**TASK TO CARRY OUT**
Exactly the lines from the top of the records below through the one containing "[339,108,422,117] DNCS course" must be set down, with no line added or dropped.

**PROVIDED DATA**
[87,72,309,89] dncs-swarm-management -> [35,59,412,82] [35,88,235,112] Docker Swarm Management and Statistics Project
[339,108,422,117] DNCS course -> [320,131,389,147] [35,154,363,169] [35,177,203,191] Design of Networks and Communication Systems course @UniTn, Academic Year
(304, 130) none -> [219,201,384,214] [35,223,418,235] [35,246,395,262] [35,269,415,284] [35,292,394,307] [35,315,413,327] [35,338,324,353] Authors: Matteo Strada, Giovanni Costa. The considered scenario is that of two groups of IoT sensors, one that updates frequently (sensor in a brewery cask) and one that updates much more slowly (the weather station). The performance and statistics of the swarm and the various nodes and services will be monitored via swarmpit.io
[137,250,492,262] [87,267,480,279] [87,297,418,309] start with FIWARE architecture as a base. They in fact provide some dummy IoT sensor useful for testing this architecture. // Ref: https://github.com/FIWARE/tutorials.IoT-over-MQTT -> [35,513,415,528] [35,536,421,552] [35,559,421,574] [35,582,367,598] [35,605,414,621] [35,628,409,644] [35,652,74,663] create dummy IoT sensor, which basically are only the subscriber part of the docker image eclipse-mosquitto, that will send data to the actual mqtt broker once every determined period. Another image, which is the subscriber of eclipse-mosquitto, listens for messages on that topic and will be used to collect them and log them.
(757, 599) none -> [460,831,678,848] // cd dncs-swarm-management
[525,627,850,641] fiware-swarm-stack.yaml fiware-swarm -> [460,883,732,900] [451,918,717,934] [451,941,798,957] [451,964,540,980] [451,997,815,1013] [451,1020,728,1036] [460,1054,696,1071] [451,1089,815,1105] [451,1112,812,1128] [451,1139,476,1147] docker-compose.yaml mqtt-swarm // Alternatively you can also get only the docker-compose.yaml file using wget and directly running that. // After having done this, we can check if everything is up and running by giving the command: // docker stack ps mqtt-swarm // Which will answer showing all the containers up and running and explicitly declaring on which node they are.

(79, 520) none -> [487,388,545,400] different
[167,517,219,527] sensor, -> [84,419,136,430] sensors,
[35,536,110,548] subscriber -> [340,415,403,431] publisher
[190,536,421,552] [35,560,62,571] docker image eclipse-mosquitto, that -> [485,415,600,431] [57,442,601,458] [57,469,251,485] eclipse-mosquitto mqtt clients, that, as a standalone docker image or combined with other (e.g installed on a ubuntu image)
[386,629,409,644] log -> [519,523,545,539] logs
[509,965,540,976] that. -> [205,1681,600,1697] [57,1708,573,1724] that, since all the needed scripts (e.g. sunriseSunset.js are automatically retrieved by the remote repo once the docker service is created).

**RESULT OF THIS TASK**
[87,72,309,89] dncs-swarm-management -> [35,59,412,82] [35,88,235,112] Docker Swarm Management and Statistics Project
[339,108,422,117] DNCS course -> [320,131,389,147] [35,154,363,169] [35,177,203,191] Design of Networks and Communication Systems course @UniTn, Academic Year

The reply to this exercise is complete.